Pirates' stature enhanced in loss

By Denny O'Brien
All Rights Reserved.

BLACKSBURG, VA – East Carolina coach Skip Holtz received a generous raise following the Pirates successful 2006 campaign. After Saturday’s season opener, he deserves another.

Without the services of his starting quarterback, Holtz was tasked with preparing for a ninth-ranked Virginia Tech bunch that boasted college football’s most decorated defense. And he had to do so with the anticipation of an ESPN audience and an emotional stage unmatched by any other at hostile Lane Stadium.

That’s not the scenario any head coach would script for an opener – and it’s one in which some might wilt. But not Holtz. Instead he challenged his defense to play more physical than the celebrated “Lunch Pale” bunch in maroon.

Despite the 17-7 loss, the Pirates’ effort was deserving of a lunchbox of their own.

“This team is not afraid of contact,” Holtz said. “This is a very physical team that we played in Virginia Tech. We challenged them.

“We told them we were going to have to make it a physical, hard-hitting game. They didn’t shy from it. They knew the challenge. I was proud of the way they came out here and competed, the way they hit, and the way they lowered their shoulder... We challenged our defense more than we schemed for Virginia Tech’s offense.”

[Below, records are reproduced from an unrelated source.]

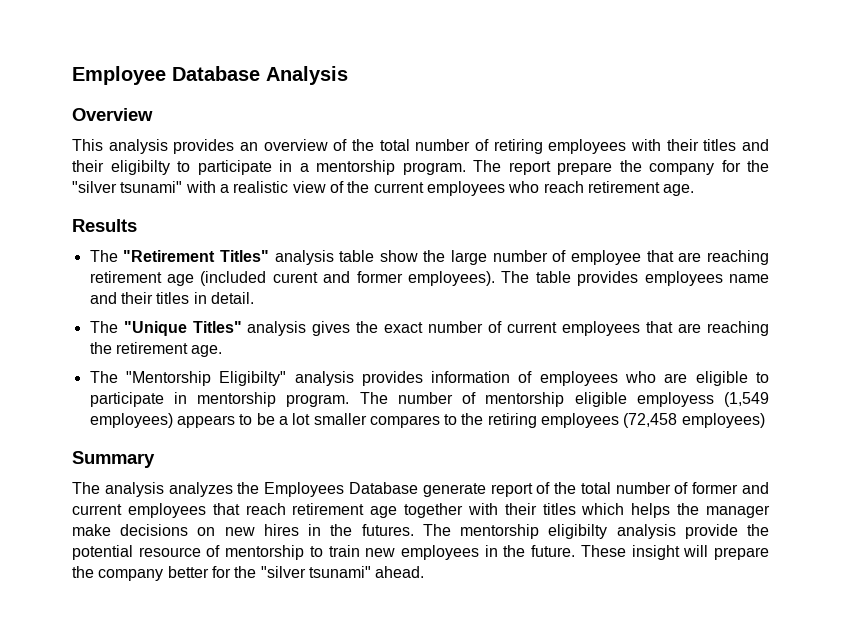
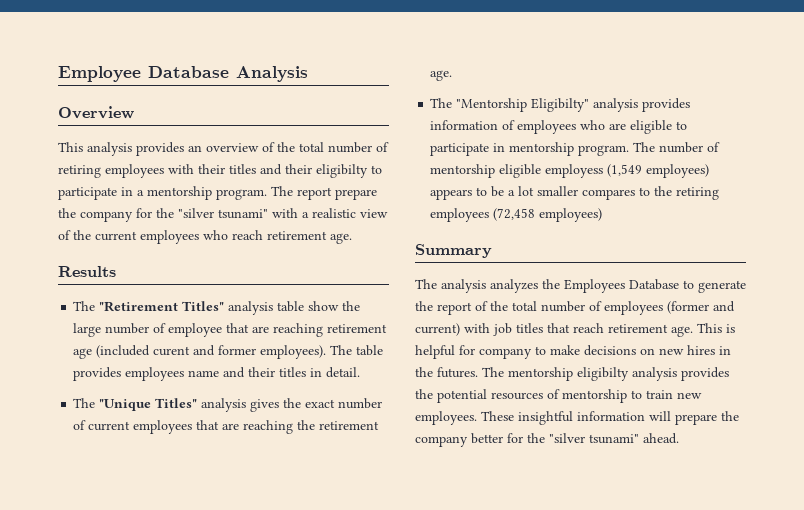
[422,483,486,497] generate -> [683,280,746,293] [415,301,433,311] to generate the
[692,482,770,494] [72,503,770,518] former and current employees that reach retirement age together with their titles which helps the manager -> [604,301,735,315] [415,323,735,337] [415,345,546,359] employees (former and current) with job titles that reach retirement age. This is helpful for company to
[684,524,738,539] provide -> [681,367,729,381] provides
[138,547,201,557] resource -> [491,392,543,400] resources
[401,545,680,560] employees in the future. These insight -> [415,411,645,425] employees. These insightful information

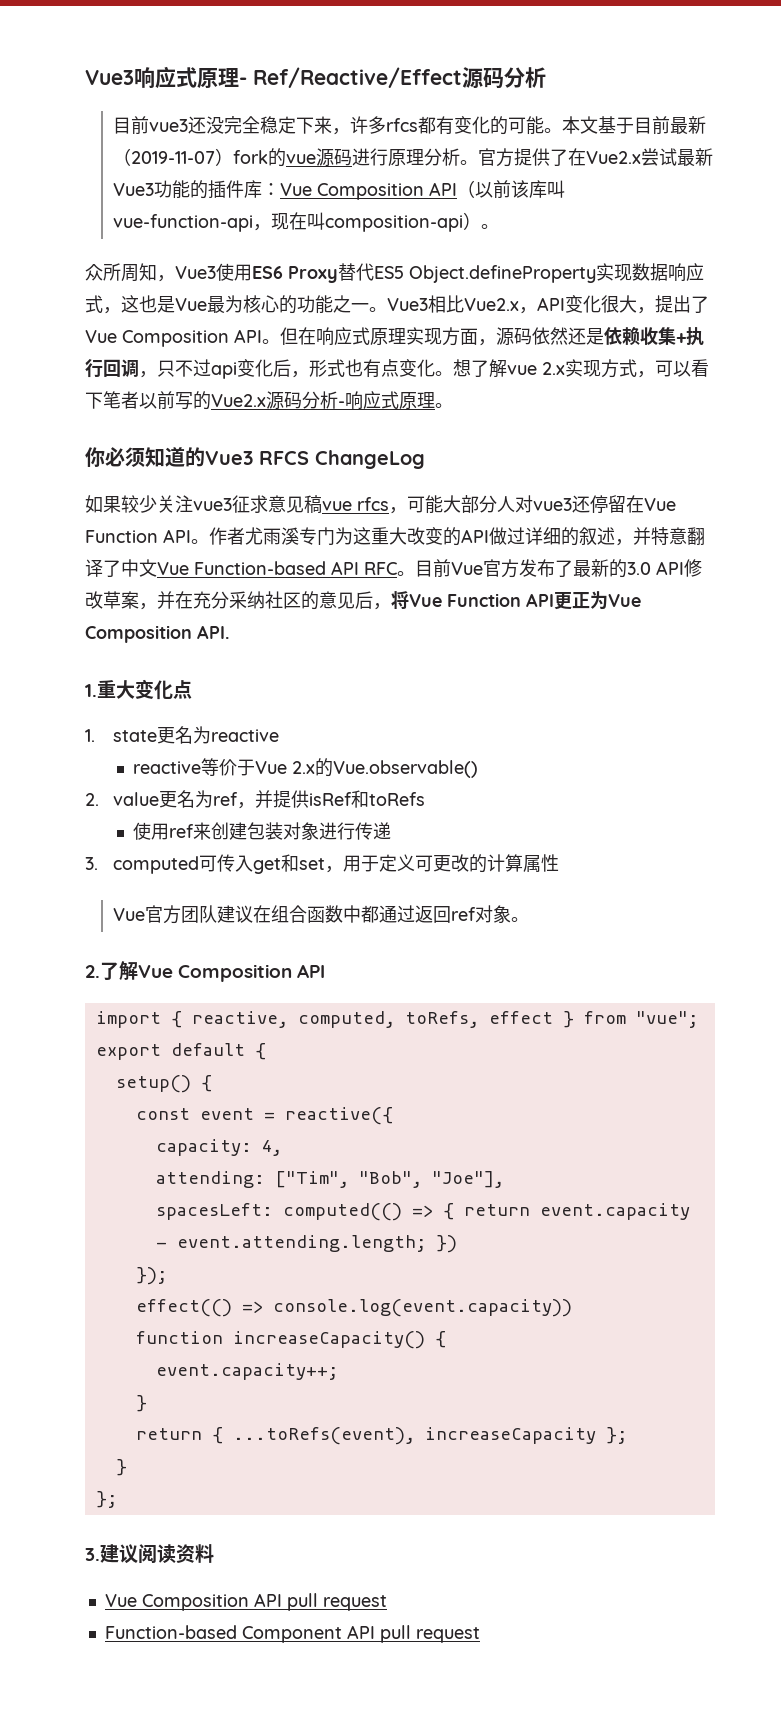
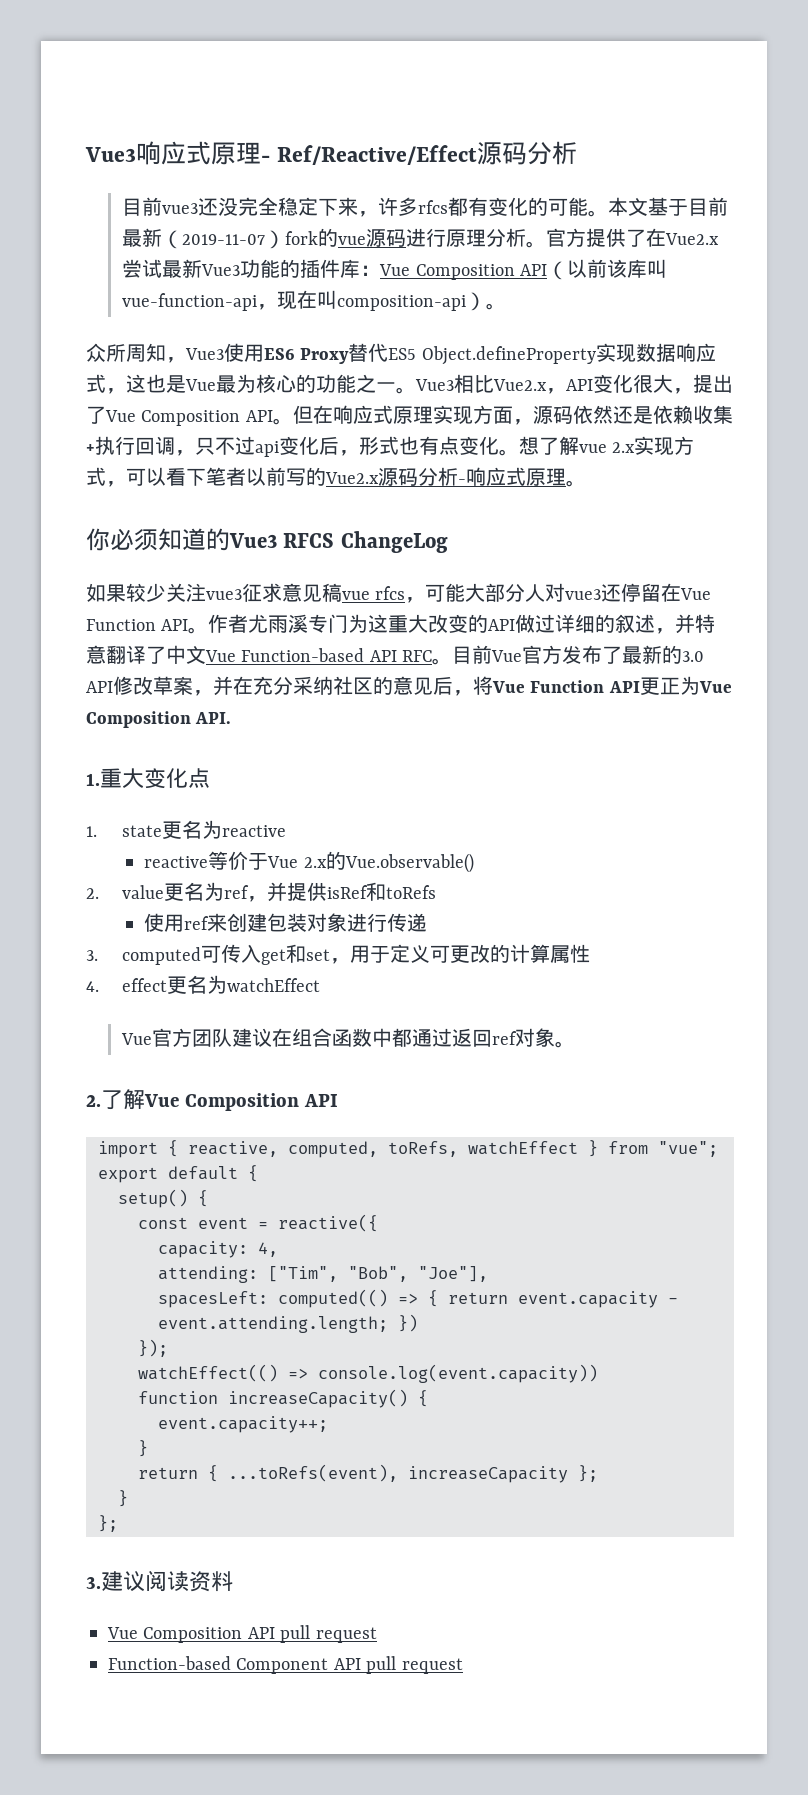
(560, 863) none -> [86,975,321,994] // 4. effect更名为watchEffect
[488,1011,553,1024] effect -> [468,1141,578,1155] watchEffect
[135,1299,232,1317] effect(() -> [138,1364,278,1382] watchEffect(()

Those challenges obviously were heard.

Holding Virginia Tech’s offense to a paltry 33 rushing yards is a testament to how far the program has advanced in the short time Holtz has guided it. To do it without relying on trickery should stir optimism moving forward.

Offensively, Holtz deserves credit for keeping ECU’s quarterbacking plans private following the Rob Kass suspension. Though he confirmed that both Brett Clay and Patrick Pinkney would play, there was no mention of Dwayne Harris taking snaps.

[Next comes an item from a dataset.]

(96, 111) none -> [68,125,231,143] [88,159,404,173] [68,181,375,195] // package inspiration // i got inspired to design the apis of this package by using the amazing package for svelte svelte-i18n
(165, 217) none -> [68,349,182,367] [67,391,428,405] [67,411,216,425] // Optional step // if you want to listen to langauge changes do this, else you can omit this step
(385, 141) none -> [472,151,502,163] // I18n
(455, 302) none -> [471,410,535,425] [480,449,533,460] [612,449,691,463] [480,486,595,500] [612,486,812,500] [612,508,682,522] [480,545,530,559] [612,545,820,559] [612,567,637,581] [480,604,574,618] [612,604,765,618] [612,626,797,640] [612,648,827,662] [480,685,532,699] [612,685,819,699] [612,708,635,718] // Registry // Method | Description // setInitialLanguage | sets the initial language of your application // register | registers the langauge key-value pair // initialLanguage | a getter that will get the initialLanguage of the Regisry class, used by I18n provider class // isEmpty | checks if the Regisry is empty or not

“We don’t have one who is good enough to do everything,” Holtz said. “But I was really pleased. I thought Patrick showed me an awful lot today.

“I was really proud of the way he competed today. We felt like we didn’t just want to beat up Patrick. Patrick’s the more mobile quarterback of two.”

That showed the moment Pinkney took the field. His nifty footwork ignited a running game that was going nowhere prior to his appearance. And when Holtz called his number in the passing game, Pinkney at least proved serviceable against the Hokies’ stingy D.

Much of that can be attributed to a new offensive approach that was seemingly tailored to Pinkney’s strengths. Quarterback draws, the option, and roll-outs all were added to the menu, and Pinkney showed poise with his execution under fire.

“The offense that we’ve been practicing (in camp) was the one that Brett Clay ran today,” Holtz said. “Really that was about 30 percent of what we ended up doing today.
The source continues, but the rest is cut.